• **ASSIGNMENT**: Look in the material below for the line holding "text: Dropshipping ->". Set it down exactly, with each later line up to and including the line holding "padding-top: 14px ->".

• **RECORDS FOR THIS EXERCISE**:
┄┄┄┄┄┄┄┄┄┄┄┄┄┄┄┄┄┄┄┄

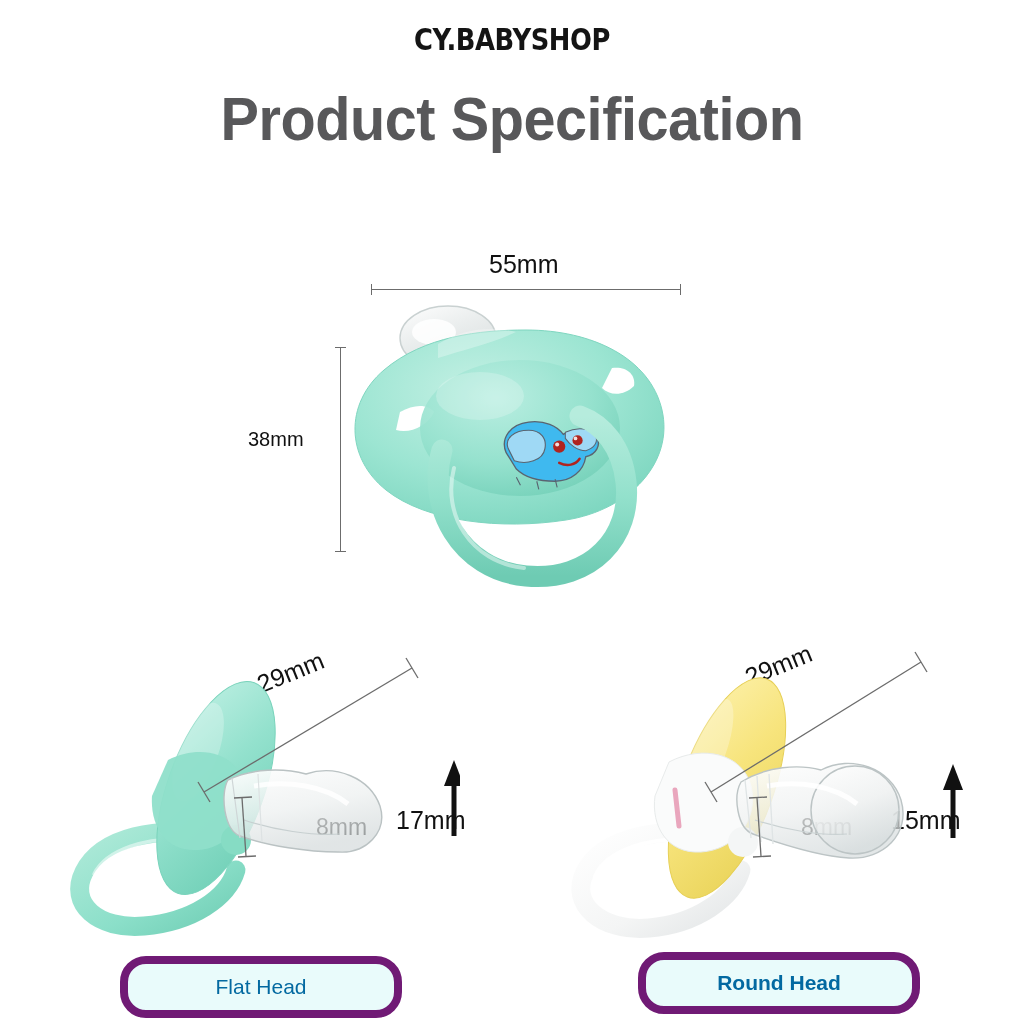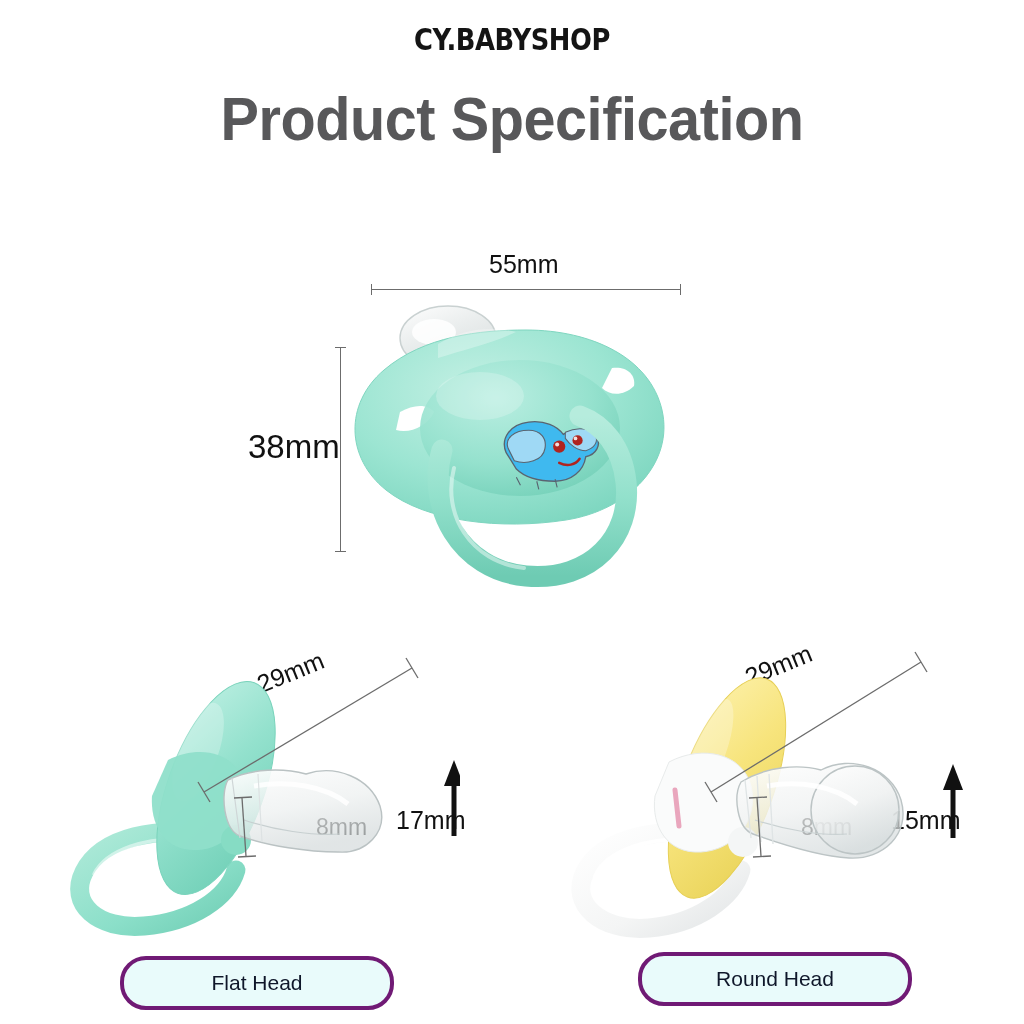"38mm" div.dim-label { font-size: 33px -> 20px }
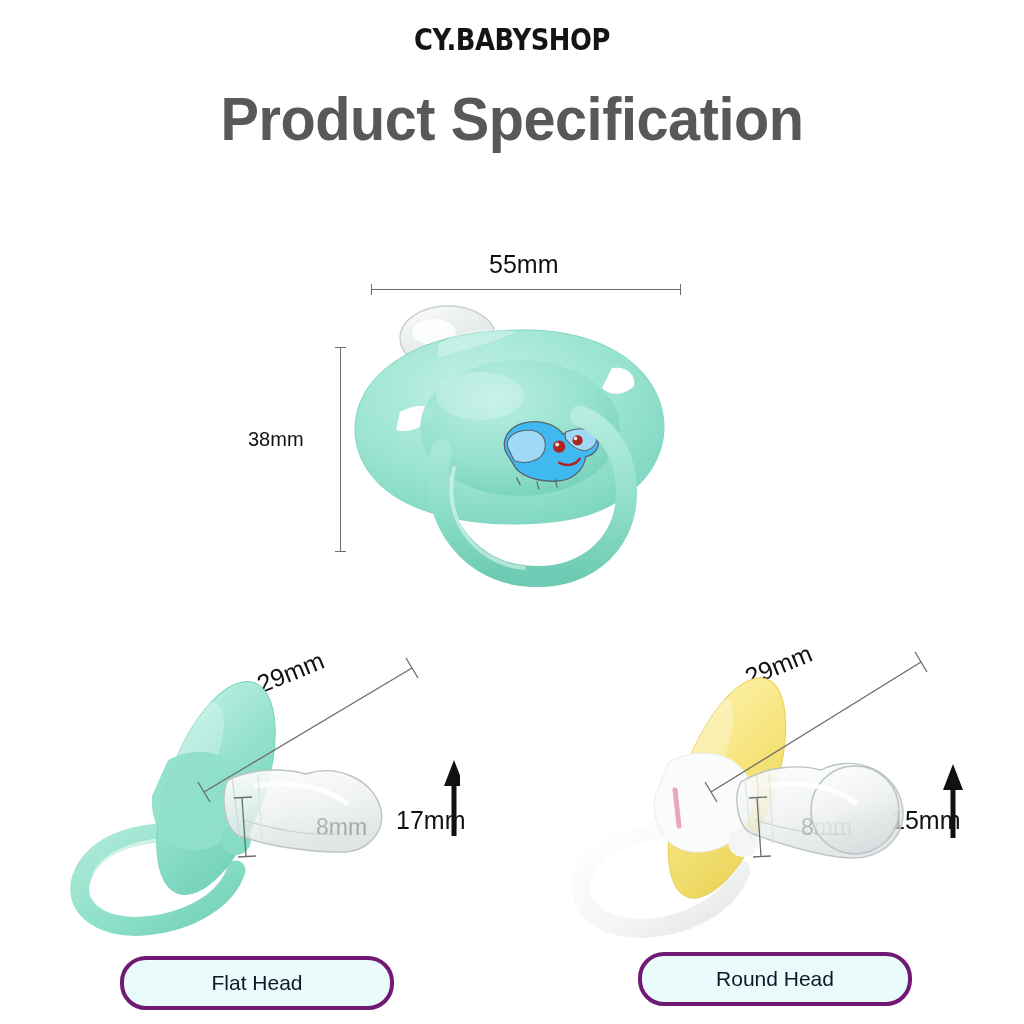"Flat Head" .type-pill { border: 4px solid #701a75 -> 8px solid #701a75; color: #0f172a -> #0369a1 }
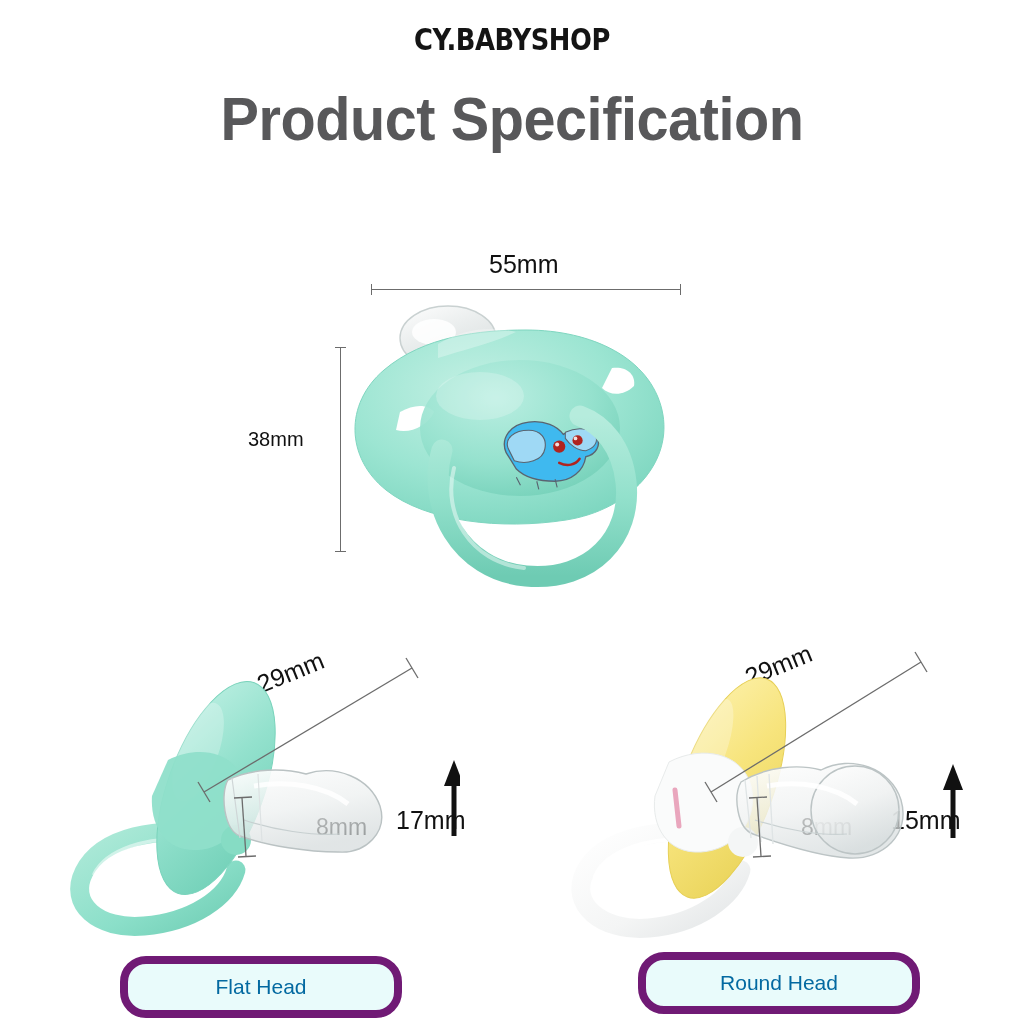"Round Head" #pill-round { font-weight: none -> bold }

┄┄┄┄┄┄┄┄┄┄┄┄┄┄┄┄┄┄┄┄

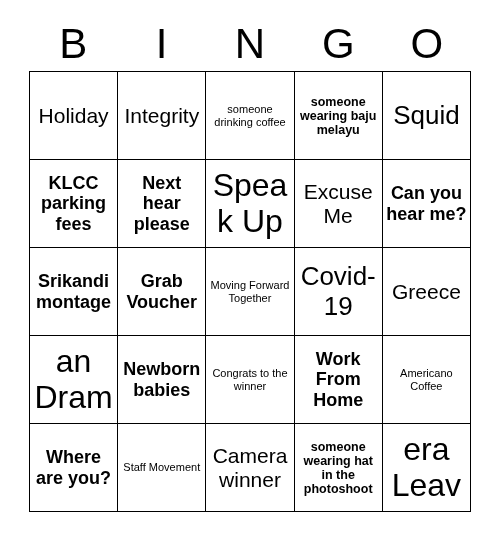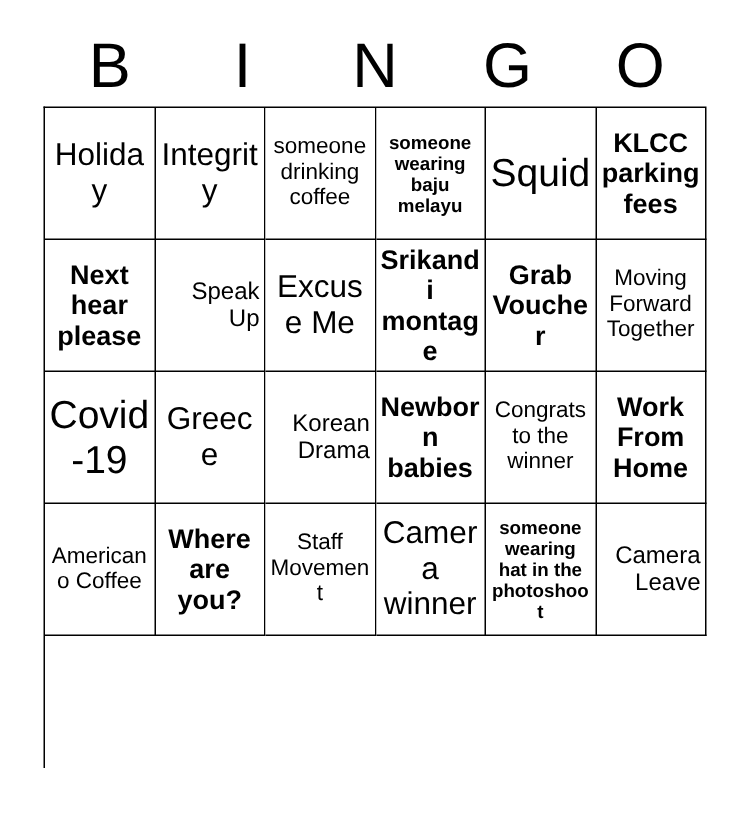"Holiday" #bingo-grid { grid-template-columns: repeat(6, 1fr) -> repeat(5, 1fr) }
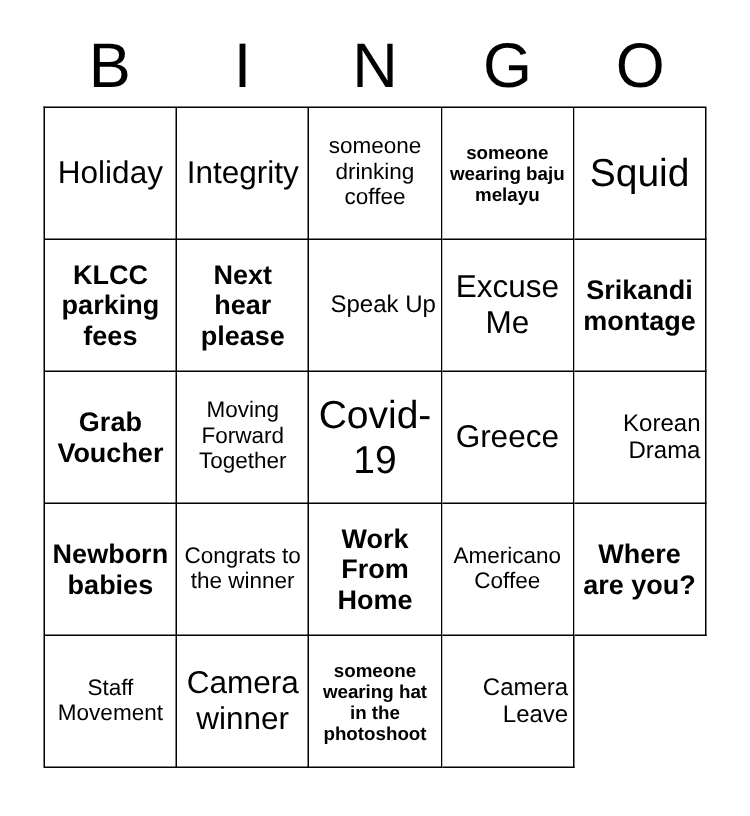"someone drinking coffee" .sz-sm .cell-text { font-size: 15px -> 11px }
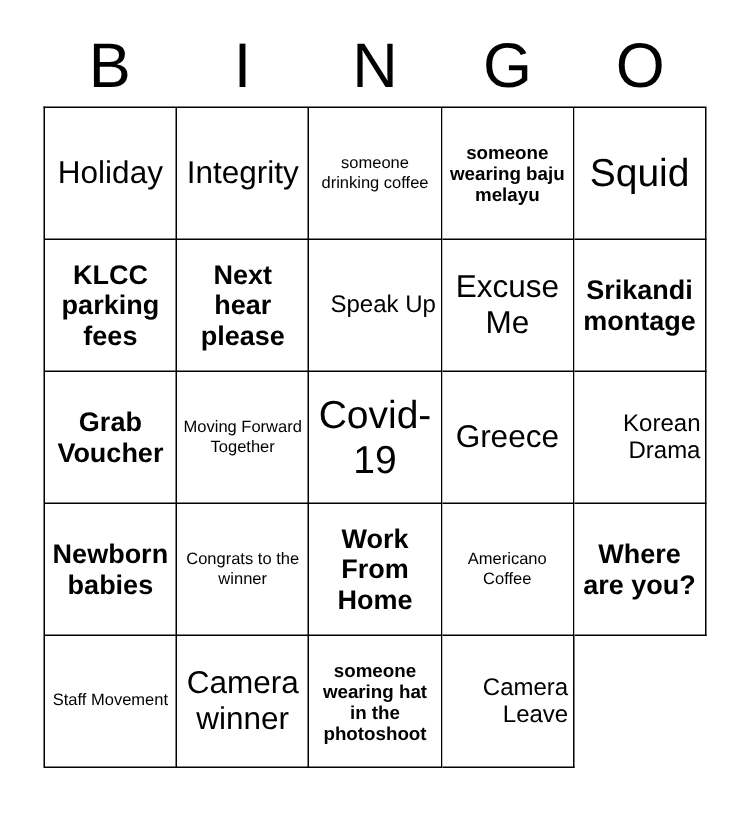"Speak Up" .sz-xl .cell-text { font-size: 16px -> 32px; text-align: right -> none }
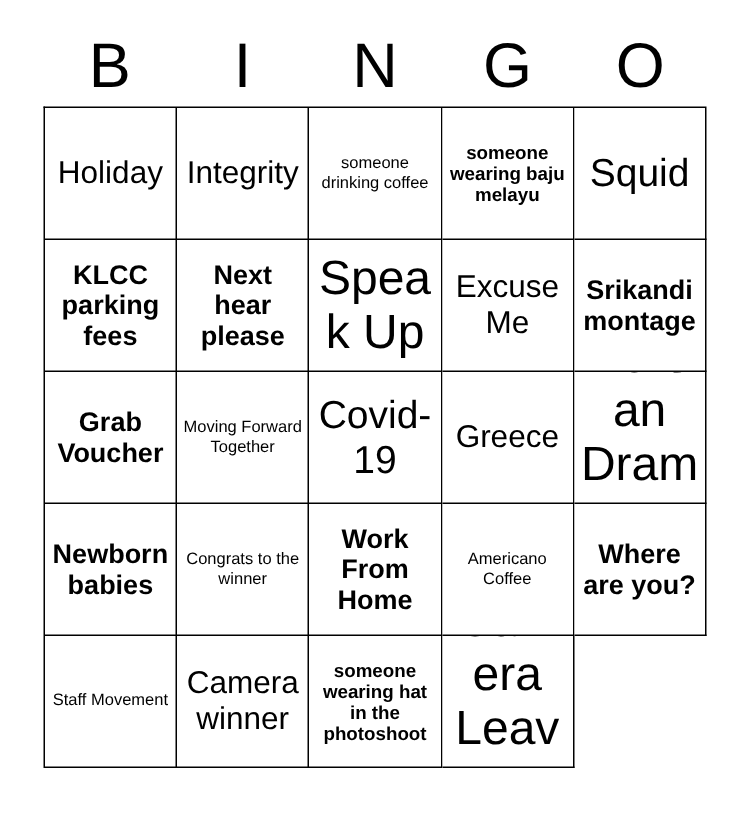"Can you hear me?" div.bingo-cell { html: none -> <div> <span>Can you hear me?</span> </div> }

┄┄┄┄┄┄┄┄┄┄┄┄┄┄┄┄┄┄┄┄

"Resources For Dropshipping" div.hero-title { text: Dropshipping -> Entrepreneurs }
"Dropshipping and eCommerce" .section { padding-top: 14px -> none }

┄┄┄┄┄┄┄┄┄┄┄┄┄┄┄┄┄┄┄┄

• **RESPONSE AREA**:
"Resources For Dropshipping" div.hero-title { text: Dropshipping -> Entrepreneurs }
"Dropshipping and eCommerce" .section { padding-top: 14px -> none }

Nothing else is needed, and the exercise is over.